Une campagne trumpisée
Crédit photo : AFP

A vingt-quatre jours du premier tour de la présidentielle, à quoi sert l'offensive lancée par les Républicains contre le pouvoir ? La stratégie est la suivante : trois journalistes viennent de publier un livre selon lequel l'Elysée reçoit les informations, ou plutôt les renseignements, qui concernent la totalité du personnel politique et seraient ensuite utilisés pour discréditer hommes et femmes politiques susceptibles de faire de l'ombre au pouvoir socialiste. Du coup, plusieurs ténors républicains, dont Valérie Pécresse et Luc Chatel, engagent des poursuites contre l'exécutif.

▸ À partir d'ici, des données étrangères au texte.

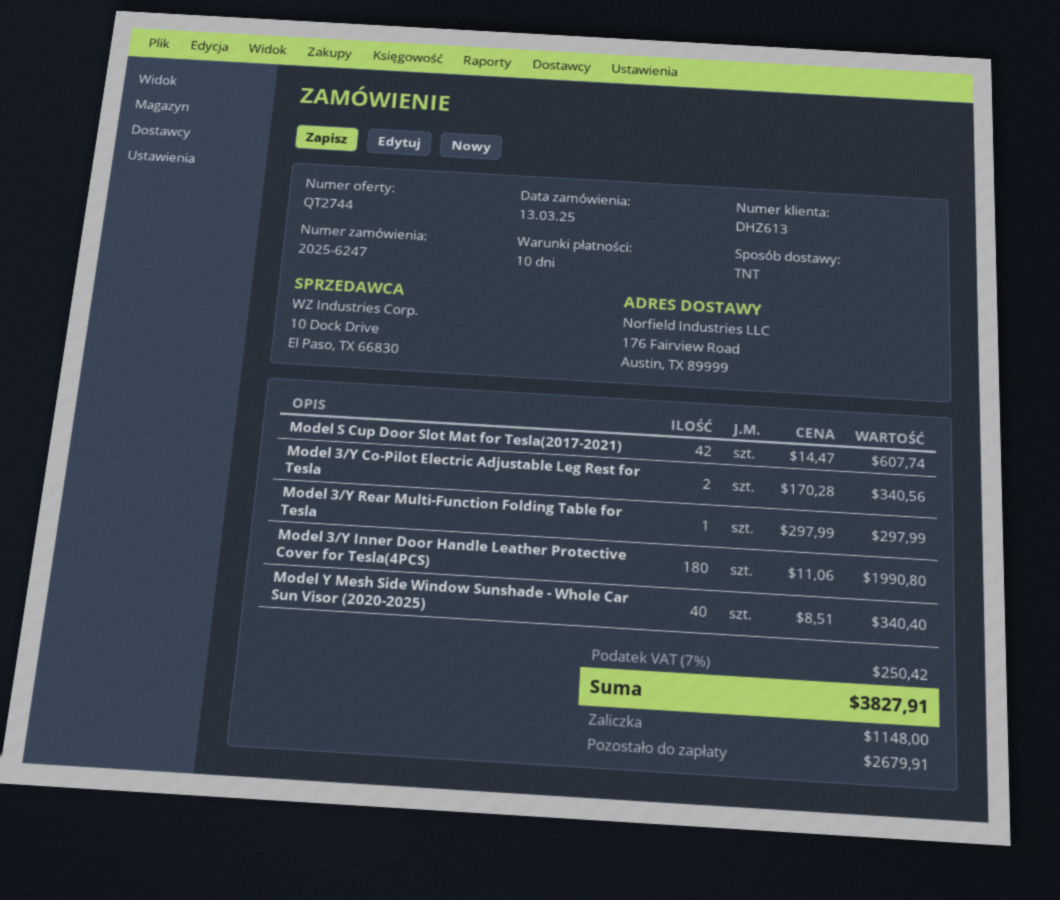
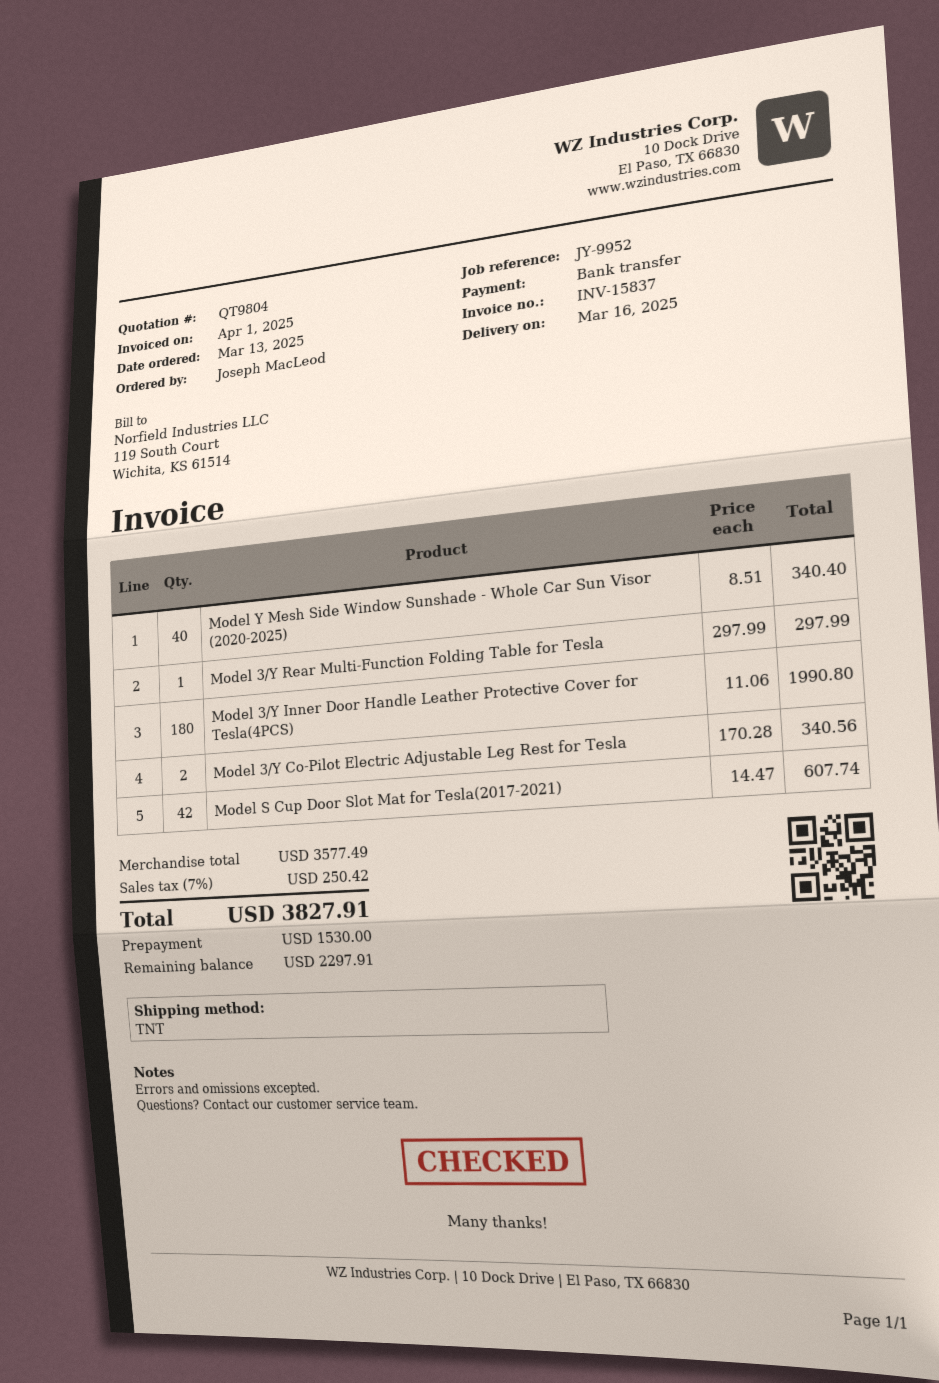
quote number: QT2744 -> QT9804
deposit: 1148.00 -> 1530.00
balance: 2679.91 -> 2297.91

Sur les turpitudes éventuelles de l'équipe dirigeante, on attend de voir et on n'apprendra rien, de toute façon, avant les élections. Il est clair que l'ouvrage, intitulé Bienvenue place Beauvau. Police : les secrets inavouables d'un quinquennat (Robert Laffont), par Didier Hassoux, Christophe Labbé et Olivia Recasens, apporte sur le fonctionnement de l'Etat-PS des révélations en contradiction absolue avec l'affichage de la « République exemplaire » si souvent exaltée par François Hollande. Mais en quoi la destruction ultime d'un président qui n'avait plus à sauver que sa réputation d'intégrité pourrait-elle changer le cours des élections ? M. Hollande n'est pas candidat. La gauche, que l'on sache, n'est pas l'adversaire principal de la droite qui, au contraire, est affaiblie par En Marche ! et par le Front national. Si M. Fillon veut redorer son blason, il n'y parviendra pas en démolissant le président sortant ; s'il cherche à brandir une excuse avant même que sa propre défaite ne soit prononcée, cela fait une belle jambe à ses électeurs ; et enfin M. Hollande serait-il le diable en personne que M. Fillon ne serait pas absous pour autant.

Une qualité usurpée

En effet, nous sommes si proches du premier tour qu'une entreprise de type judiciaire, c'est-à-dire vouée à la lenteur, ne changera rien au scrutin, même si M. Fillon et ses amis obtiennent plus tard gain de cause. La question centrale de cette consultation ne porte pas sur l'honnêteté du président actuel mais sur celle du prochain. On comprend la colère de l'ancien Premier ministre : sa voix est étouffée par les accusations dont il fait l'objet, par les quolibets, par les bruits de casserole, par les questions des journalistes, toutes à charge.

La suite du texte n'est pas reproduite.